To the Editor: We thank Dr. Mazzeffi and Dr. Tanaka for their comments regarding the role of primary hemostasis for patients receiving extracorporeal membrane oxygenation (ECMO). As they note, emerging data has highlighted the development of acquired von Willebrand syndrome (AVWS) in both adult and pediatric ECMO patients.1–4 The loss of high molecular weight multimers (HMWM) secondary to shear stress from the extracorporeal circuit may lead to impaired platelet activation and therefore increase the risk of bleeding.

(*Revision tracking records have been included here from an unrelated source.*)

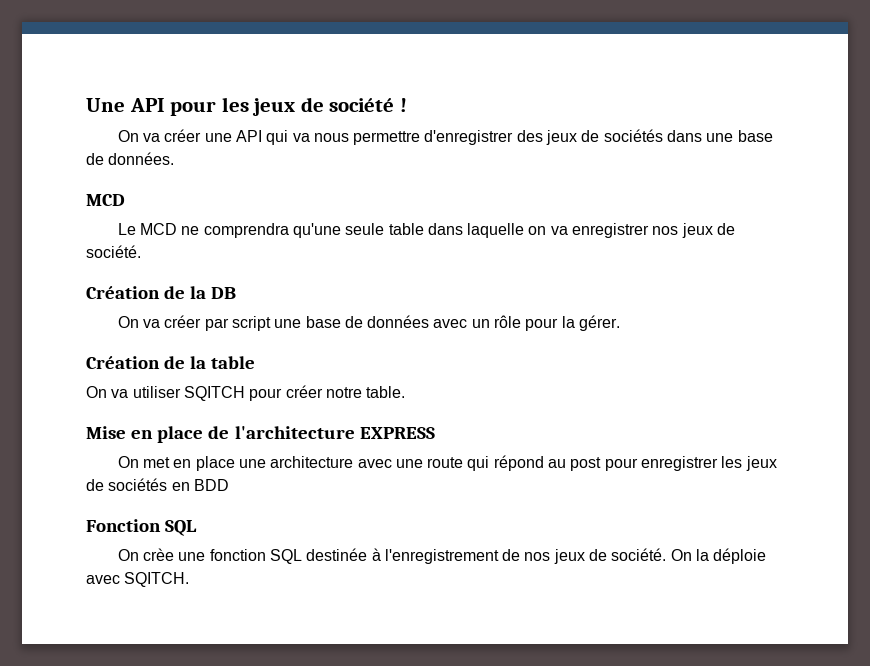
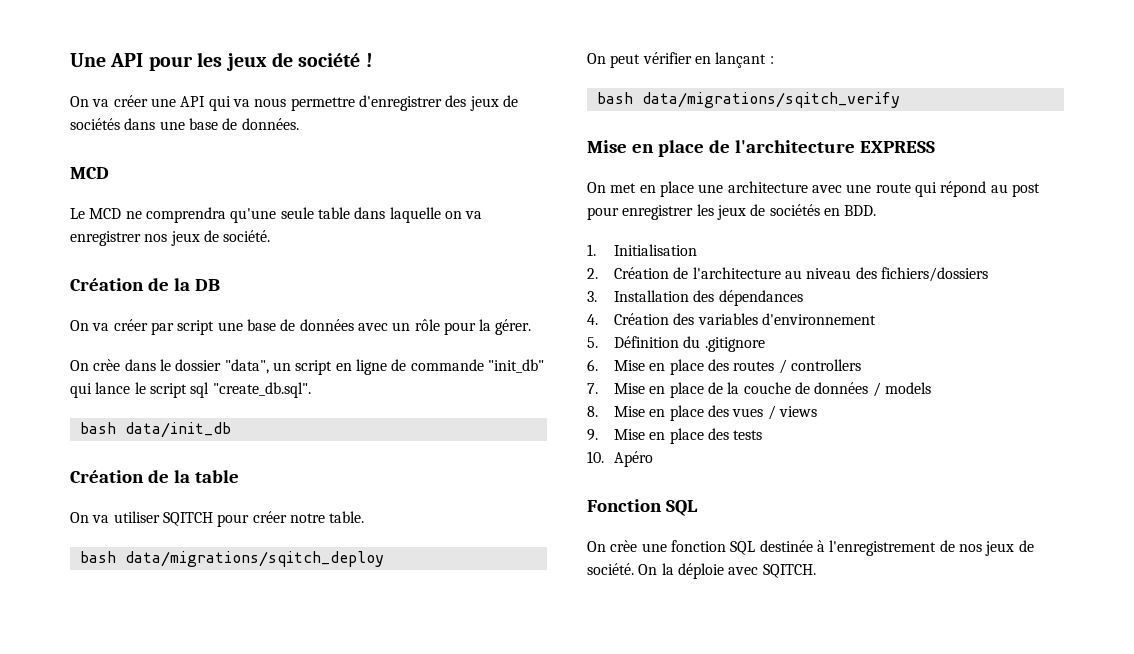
(621, 323) none -> [70,359,544,375] [70,382,311,398] [79,422,231,438] // On crèe dans le dossier "data", un script en ligne de commande "init_db" qui lance le script sql "create_db.sql". // bash data/init_db
(406, 392) none -> [79,551,384,567] [587,52,774,68] [596,92,900,108] // bash data/migrations/sqitch_deploy // On peut vérifier en lançant : // bash data/migrations/sqitch_verify
[193,479,229,491] BDD -> [844,205,877,216] [587,244,697,256] [587,267,988,282] [587,290,803,306] [587,313,876,325] [587,336,765,352] [587,359,861,375] [587,382,931,398] [587,405,817,421] [587,428,763,444] [587,451,653,467] BDD. // 1. Initialisation // 2. Création de l'architecture au niveau des fichiers/dossiers // 3. Installation des dépendances // 4. Création des variables d'environnement // 5. Définition du .gitignore // 6. Mise en place des routes / controllers // 7. Mise en place de la couche de données / models // 8. Mise en place des vues / views // 9. Mise en place des tests // 10. Apéro

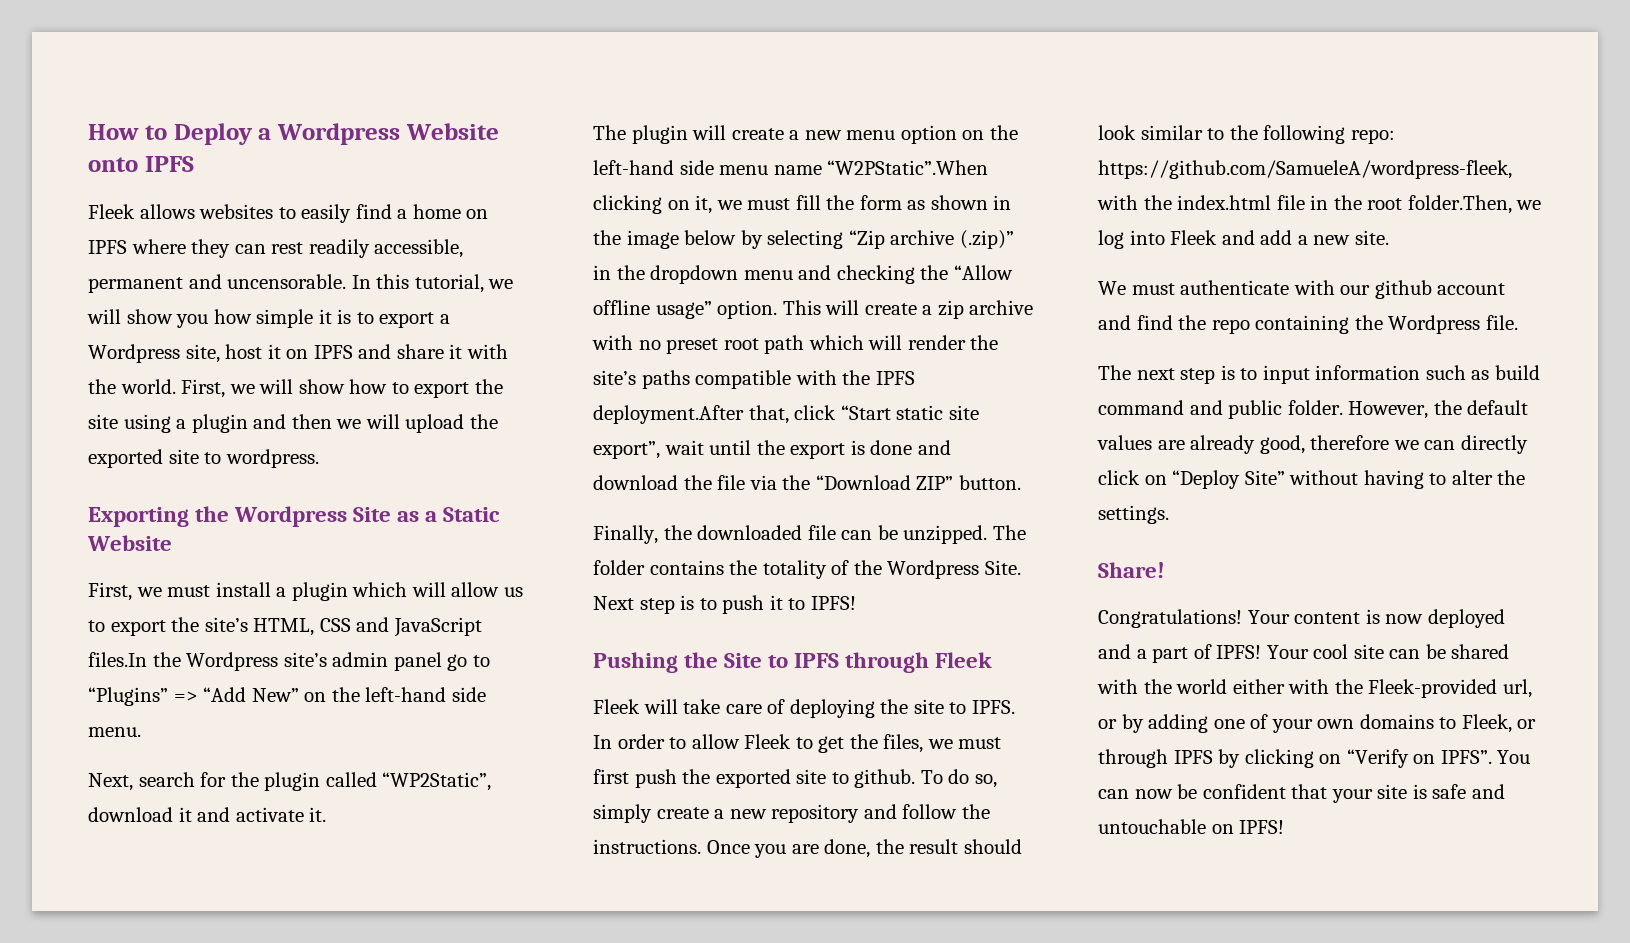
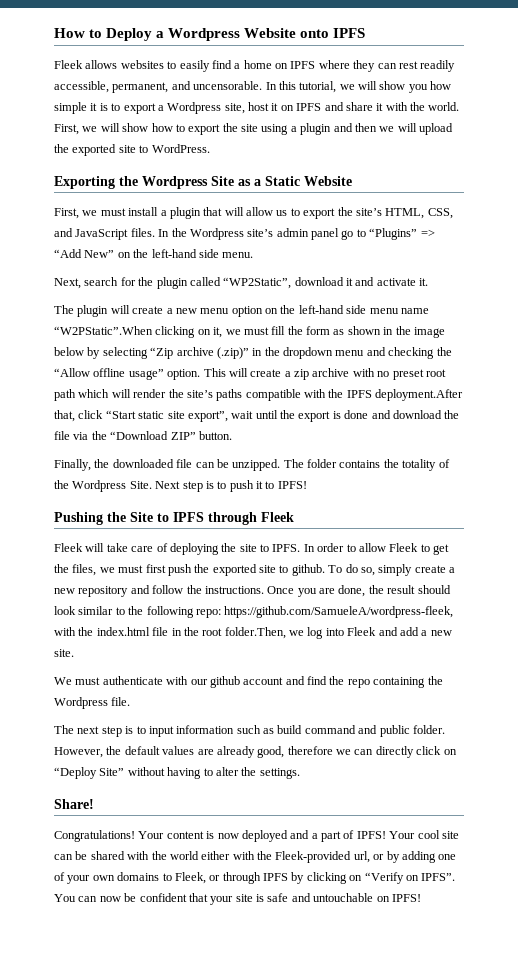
[88,277,183,293] permanent -> [112,82,169,93] permanent,
[225,449,319,468] wordpress. -> [151,144,210,153] WordPress.
[352,582,408,597] which -> [203,207,223,216] that
[319,618,351,632] CSS -> [427,208,453,219] CSS,
[88,652,147,667] files.In -> [130,228,170,237] files. In

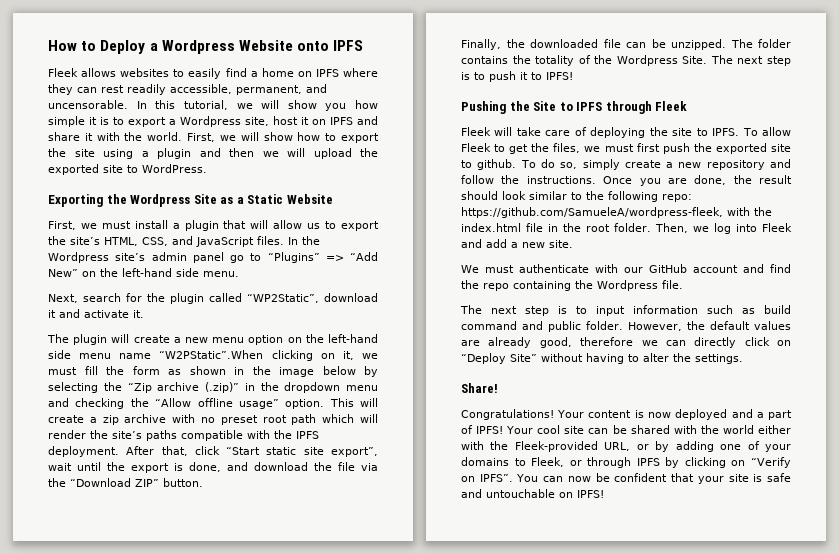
(148, 353) none -> [103,382,122,391] the
[375,389,464,401] deployment.After -> [48,446,155,457] deployment. After
[344,410,369,419] done -> [189,462,221,472] done,
[155,481,181,489] Next -> [710,55,764,64] The next
[303,543,356,552] In order to -> [742,128,758,136] To
[224,627,286,639] folder.Then, -> [614,223,688,233] folder. Then,
[209,676,240,688] github -> [649,264,687,273] GitHub
[353,851,370,863] url, -> [604,442,631,451] URL,
[92,875,115,881] own -> (791, 448) none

As the authors mentioned, we have recommended using standard coagulation laboratory testing and viscoelastic hemostatic assays (VHAs) if available to help guide transfusion management.5 While standard coagulation laboratory tests are limited, VHAs produce a comprehensive view of clot formation and fibrinolysis and do in fact measure primary and secondary hemostasis. If bleeding persists in spite of targeted transfusion and decreasing or holding anticoagulation, it may be reasonable to screen for AVWS using von Willebrand factor (VWF) HMWM analysis or functional assays, such as ristocetin cofactor activity (VWF: RCo), VWF activity (VWF: Ac), or VWF:collagen-binding capacity (VWF: CB). Although AVWS may be common in ECMO patients it should be noted that there is a paucity of data regarding the management of AVWS. Before replacing with VWF concentrates, a multidisciplinary discussion including consultation with hematology/transfusion medicine is recommended to devise a strategy tailored to the individual patient weighing the risk of thrombosis and bleeding. We agree that a prospective study is needed to demonstrate appropriate dosing, safety, and efficacy of von Willebrand concentrate for patients with AVWS.